#### Your task
Beginning at the top of the entries below, retype each line exactly until the line containing "line-height: 38px;" has been written out; include no pictures and no later lines.

#### Recorded data
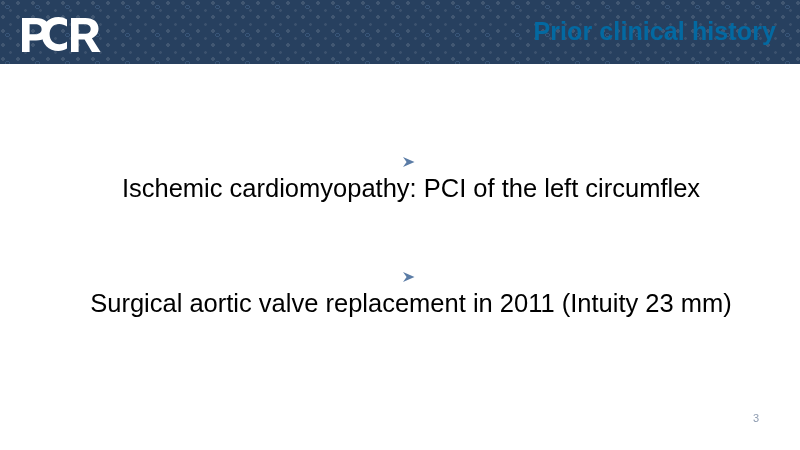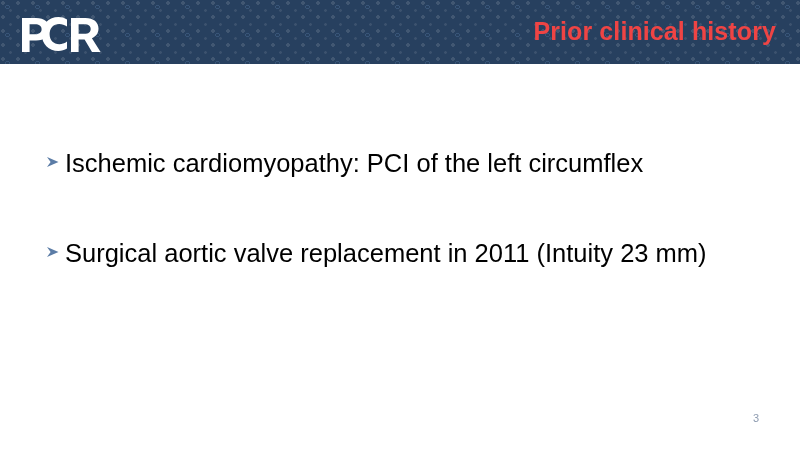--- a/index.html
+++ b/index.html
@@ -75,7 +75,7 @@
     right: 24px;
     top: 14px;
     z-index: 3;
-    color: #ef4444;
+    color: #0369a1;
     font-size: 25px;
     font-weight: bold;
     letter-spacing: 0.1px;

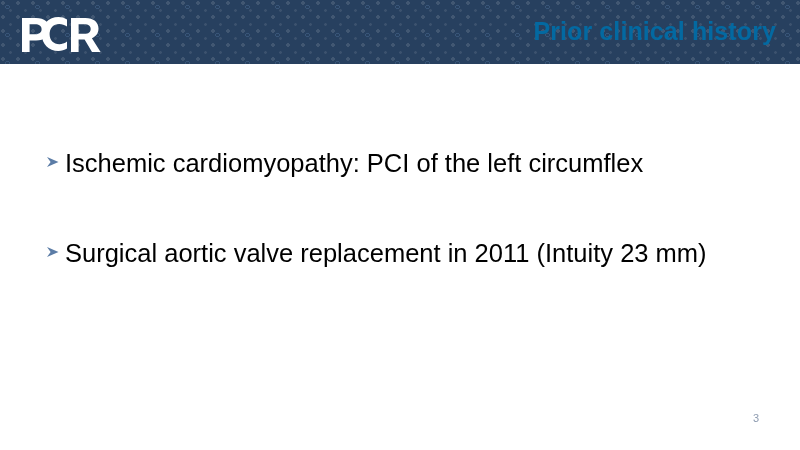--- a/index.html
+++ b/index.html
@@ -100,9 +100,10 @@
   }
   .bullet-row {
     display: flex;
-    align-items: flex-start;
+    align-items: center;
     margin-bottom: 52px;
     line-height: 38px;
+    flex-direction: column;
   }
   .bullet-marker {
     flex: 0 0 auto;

#### Exercise output
--- a/index.html
+++ b/index.html
@@ -75,7 +75,7 @@
     right: 24px;
     top: 14px;
     z-index: 3;
-    color: #ef4444;
+    color: #0369a1;
     font-size: 25px;
     font-weight: bold;
     letter-spacing: 0.1px;

--- a/index.html
+++ b/index.html
@@ -100,9 +100,10 @@
   }
   .bullet-row {
     display: flex;
-    align-items: flex-start;
+    align-items: center;
     margin-bottom: 52px;
     line-height: 38px;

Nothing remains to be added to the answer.